The skills gap in the market is just that, shortage of skills rather than of headcount and upskilling existing employees is cost-effective, insists John Pescatore, Director Emerging Security Trends, SANS Institute.
SANS is the largest global cybersecurity training and certification provider. The Institute offers intensive in person and online cybersecurity training courses that include hands-on labs to keep cyber security professionals up to date with the latest threats and cyber security techniques and to enable graduates to immediately fill the many cybersecurity openings at companies and government agencies worldwide.
SANS also develops and maintains, the largest free collection of research documents about various aspects of information security, and it operates the Internet’s early warning system – the Internet Storm Center.
There are two broad classes of cybersecurity products:
Host based software
These products are too easily bypassed by users or system administrators, leaving PCs and servers open to attack.
The movement to the use of cloud-based systems and mobile applications means that traditional network security appliances, which are very effective against advanced threats, are often not in the path between the attackers and the target users and servers
SANS carries out several surveys each year and the top 3 pain points CISOs consistently list are:
- Lack of cybersecurity skills
- Movement to the cloud
- Inability to get other parts of the organisation, particularly IT operations, to change and reduce vulnerabilities
Cybersecurity training courses that address the issues unique to protecting cloud-based applications and mobile users are key.

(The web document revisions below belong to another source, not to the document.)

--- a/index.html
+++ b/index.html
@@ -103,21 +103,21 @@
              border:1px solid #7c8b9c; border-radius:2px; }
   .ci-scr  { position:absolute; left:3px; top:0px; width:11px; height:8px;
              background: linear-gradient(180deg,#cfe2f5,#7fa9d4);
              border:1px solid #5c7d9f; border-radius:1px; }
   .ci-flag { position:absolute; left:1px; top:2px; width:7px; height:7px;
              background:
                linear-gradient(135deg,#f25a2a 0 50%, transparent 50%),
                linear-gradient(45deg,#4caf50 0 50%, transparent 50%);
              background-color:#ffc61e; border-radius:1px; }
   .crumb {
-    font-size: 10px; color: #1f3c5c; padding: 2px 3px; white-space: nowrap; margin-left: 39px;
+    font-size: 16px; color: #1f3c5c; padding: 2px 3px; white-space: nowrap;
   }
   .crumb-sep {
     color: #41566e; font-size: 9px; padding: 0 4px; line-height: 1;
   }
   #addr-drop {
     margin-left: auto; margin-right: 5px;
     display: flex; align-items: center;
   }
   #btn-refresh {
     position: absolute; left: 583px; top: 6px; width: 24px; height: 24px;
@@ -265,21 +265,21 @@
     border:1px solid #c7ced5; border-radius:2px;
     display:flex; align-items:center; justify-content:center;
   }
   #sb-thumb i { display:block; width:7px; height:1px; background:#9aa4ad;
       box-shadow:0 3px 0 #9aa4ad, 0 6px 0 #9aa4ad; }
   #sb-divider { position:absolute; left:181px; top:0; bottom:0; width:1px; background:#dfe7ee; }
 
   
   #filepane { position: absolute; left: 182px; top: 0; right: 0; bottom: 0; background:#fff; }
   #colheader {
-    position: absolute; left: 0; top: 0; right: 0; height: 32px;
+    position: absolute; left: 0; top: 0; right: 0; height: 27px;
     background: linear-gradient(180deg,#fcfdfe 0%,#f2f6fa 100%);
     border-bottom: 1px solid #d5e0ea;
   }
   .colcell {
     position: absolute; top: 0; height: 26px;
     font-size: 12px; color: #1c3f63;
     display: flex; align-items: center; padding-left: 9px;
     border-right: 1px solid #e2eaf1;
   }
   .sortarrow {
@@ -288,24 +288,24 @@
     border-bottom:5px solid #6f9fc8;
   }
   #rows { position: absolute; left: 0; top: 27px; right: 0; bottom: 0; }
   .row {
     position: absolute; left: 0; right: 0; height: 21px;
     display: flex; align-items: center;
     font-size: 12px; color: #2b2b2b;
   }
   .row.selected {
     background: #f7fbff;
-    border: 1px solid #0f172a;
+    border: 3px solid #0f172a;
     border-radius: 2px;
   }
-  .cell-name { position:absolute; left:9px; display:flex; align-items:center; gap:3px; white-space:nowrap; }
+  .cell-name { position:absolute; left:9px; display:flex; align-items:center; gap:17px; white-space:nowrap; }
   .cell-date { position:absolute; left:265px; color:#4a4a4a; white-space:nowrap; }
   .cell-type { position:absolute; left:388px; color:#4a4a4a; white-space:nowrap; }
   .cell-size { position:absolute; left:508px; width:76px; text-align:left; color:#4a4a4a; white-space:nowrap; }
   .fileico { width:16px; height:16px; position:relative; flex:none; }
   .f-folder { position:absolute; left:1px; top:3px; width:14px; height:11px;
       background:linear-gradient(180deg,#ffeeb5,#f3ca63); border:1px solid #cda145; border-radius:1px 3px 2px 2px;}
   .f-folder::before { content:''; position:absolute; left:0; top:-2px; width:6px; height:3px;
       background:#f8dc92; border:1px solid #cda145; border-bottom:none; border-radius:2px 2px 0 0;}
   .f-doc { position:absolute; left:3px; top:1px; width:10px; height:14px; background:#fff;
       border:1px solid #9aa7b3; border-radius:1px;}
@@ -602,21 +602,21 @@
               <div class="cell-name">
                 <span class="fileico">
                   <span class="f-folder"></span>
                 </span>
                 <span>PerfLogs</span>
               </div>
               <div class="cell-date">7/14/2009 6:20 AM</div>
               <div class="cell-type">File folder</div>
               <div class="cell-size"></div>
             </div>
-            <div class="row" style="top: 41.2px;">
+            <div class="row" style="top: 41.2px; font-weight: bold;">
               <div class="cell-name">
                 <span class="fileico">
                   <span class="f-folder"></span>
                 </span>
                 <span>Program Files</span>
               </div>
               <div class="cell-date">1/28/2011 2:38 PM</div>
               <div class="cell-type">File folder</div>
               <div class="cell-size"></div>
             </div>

The skills gap in the market is just that – more a shortage of skills than of headcount – and upskilling existing employees is usually much more cost-effective than hiring new people from the outside.
Next generation cybersecurity products are integrating into virtualisation and cloud features to improve overall security performance.
The security operations teams need increased skills in developing cybersecurity architectures and playbooks that integrate across on-premises data centres and cloud-based data centres, and mobile applications.
Security staff needs hands on experience with cybersecurity tools and products that implement those processes. CISOs need better communication and influencing skills in order to get IT operations and application development to make changes and incorporate security from the start of each project.